(Excerpts from a dataset)
=-=-=-=-=

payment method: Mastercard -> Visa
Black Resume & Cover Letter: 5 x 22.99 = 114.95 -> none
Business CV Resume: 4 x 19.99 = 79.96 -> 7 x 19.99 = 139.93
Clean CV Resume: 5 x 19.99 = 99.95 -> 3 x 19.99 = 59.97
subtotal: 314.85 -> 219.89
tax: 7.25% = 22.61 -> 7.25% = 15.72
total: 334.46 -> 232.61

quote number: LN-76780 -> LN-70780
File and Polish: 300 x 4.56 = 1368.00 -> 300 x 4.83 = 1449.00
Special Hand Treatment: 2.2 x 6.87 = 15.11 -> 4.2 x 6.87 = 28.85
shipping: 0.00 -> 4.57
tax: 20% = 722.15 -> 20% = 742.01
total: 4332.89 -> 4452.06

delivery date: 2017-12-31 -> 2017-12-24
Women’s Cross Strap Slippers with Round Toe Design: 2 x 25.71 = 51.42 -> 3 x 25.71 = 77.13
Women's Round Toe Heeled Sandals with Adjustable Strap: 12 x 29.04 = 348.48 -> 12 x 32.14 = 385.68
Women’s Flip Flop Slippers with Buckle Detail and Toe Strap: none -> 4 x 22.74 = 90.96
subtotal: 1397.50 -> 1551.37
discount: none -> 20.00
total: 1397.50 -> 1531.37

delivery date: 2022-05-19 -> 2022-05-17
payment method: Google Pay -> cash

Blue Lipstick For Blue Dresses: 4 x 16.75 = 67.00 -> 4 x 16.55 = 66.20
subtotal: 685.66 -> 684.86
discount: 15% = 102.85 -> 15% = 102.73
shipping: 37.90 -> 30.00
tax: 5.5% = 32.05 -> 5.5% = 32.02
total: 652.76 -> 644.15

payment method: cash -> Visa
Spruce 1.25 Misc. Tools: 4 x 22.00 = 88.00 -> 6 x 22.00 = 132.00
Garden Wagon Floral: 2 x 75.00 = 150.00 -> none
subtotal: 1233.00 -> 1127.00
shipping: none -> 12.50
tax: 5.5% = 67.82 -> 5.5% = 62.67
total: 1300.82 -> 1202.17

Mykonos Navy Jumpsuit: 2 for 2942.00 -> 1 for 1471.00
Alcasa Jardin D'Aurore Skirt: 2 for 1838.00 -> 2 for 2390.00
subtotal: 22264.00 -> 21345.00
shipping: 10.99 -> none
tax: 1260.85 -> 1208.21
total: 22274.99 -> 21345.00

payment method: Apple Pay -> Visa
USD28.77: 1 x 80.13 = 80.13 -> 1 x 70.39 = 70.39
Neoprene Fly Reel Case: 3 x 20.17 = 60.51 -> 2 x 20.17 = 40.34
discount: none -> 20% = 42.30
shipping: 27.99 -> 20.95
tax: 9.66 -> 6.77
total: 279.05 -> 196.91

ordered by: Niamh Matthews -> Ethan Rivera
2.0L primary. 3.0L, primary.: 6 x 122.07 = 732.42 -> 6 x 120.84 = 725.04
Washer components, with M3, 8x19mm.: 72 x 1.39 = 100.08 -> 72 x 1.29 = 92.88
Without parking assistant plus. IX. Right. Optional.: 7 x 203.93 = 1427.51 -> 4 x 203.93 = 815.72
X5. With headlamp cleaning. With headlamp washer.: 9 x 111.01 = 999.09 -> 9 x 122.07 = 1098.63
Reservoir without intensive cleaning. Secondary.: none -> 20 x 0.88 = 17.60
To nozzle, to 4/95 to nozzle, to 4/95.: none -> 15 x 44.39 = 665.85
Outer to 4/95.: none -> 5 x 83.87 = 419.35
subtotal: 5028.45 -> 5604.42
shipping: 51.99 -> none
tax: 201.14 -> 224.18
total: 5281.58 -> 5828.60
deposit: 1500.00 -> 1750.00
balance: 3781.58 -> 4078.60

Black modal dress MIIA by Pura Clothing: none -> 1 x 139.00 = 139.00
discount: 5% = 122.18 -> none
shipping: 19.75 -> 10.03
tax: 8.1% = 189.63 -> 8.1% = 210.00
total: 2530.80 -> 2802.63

=-=-=-=-=

Repeat verbatim the opening run of entries, ending with the line that contains "Women’s Cross Strap".

payment method: Mastercard -> Visa
Black Resume & Cover Letter: 5 x 22.99 = 114.95 -> none
Business CV Resume: 4 x 19.99 = 79.96 -> 7 x 19.99 = 139.93
Clean CV Resume: 5 x 19.99 = 99.95 -> 3 x 19.99 = 59.97
subtotal: 314.85 -> 219.89
tax: 7.25% = 22.61 -> 7.25% = 15.72
total: 334.46 -> 232.61

quote number: LN-76780 -> LN-70780
File and Polish: 300 x 4.56 = 1368.00 -> 300 x 4.83 = 1449.00
Special Hand Treatment: 2.2 x 6.87 = 15.11 -> 4.2 x 6.87 = 28.85
shipping: 0.00 -> 4.57
tax: 20% = 722.15 -> 20% = 742.01
total: 4332.89 -> 4452.06

delivery date: 2017-12-31 -> 2017-12-24
Women’s Cross Strap Slippers with Round Toe Design: 2 x 25.71 = 51.42 -> 3 x 25.71 = 77.13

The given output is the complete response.